MELD-GRAIL and MELD-GRAIL-Na Are Not Superior to MELD or MELD-Na in Predicting Liver Transplant Waiting List Mortality at a Single-center Level

Transplant Direct. 2022 Jun 10;8(7):e1346. doi: 10.1097/TXD.0000000000001346. eCollection 2022 Jul.

Abstract

Background: Controversy exists regarding the best predictive model of liver transplant waiting list (WL) mortality. Models for end-stage liver disease-glomerular filtration rate assessment in liver disease (MELD-GRAIL) and MELD-GRAIL-Na were recently described to provide better prognostication, particularly in females. We evaluated the performance of these scores compared to MELD and MELD-Na.

Methods: Consecutive patients with cirrhosis waitlisted for liver transplant from 1998 to 2017 were examined in this single-center study. The primary outcome was 90-d WL mortality. MELD, MELD-Na, MELD-GRAIL, and MELD-GRAIL-Na at the time of WL registration were compared. Model discrimination was assessed with area under the receiver operating characteristic curves and Harrell's C-index after fitting Cox models. Model calibration was examined with Grønnesby and Borgan's modification of the Hosmer-Lemeshow formula and by comparing predicted/observed outcomes across model strata.
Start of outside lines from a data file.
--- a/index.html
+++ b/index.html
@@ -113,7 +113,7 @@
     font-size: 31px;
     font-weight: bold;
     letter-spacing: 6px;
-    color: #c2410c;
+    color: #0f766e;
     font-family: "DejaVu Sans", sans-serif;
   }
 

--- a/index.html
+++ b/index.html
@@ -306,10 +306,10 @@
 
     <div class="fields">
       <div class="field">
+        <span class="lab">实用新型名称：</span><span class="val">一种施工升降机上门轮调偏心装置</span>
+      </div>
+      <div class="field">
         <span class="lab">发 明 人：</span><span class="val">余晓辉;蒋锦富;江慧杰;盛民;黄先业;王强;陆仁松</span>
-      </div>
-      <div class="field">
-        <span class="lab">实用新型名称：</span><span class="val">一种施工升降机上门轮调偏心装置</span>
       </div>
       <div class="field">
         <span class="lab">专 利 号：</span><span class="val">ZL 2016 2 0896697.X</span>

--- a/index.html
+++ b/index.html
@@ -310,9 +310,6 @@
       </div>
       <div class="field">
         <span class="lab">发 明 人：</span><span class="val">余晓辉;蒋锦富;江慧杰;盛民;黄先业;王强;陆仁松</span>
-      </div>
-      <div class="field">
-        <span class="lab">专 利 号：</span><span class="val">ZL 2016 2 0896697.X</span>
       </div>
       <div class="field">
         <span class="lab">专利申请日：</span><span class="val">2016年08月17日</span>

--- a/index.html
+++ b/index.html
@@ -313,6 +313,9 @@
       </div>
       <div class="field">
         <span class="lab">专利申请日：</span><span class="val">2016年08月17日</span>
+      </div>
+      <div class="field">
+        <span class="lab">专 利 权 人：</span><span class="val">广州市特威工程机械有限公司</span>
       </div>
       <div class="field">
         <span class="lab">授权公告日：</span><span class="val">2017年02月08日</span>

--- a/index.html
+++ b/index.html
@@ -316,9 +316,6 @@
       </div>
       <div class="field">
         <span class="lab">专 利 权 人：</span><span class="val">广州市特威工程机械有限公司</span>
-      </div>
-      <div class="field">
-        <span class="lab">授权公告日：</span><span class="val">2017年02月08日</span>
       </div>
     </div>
Results: The study population comprised 1108 patients with a median age of 53.5 (interquartile range 48-59) y and male predominance (74.9%). All models had excellent areas under the receiver operating characteristic curves for the primary outcome (MELD 0.89, MELD-Na 0.91, MELD-GRAIL 0.89, MELD-GRAIL-Na 0.89; all comparisons P > 0.05). Youden index cutoffs for 90-d mortality were as follows: MELD, 19; MELD-Na, 22; MELD-GRAIL, 18; and MELD-GRAIL-Na, 17. Variables associated with 90-d mortality on multivariable Cox regression were sodium, bilirubin, creatinine, and international normalized ratio. There were no differences in model discrimination using Harrell's C-index. All models were well calibrated; however, divergence between observed and predicted mortality was noted with scores ≥25.

Conclusion: There were no demonstrable differences in discrimination or calibration of GRAIL-based models compared with MELD or MELD-Na in our cohort. This suggests that GRAIL-based models may not have meaningful improvements in discriminatory ability when applied to other settings.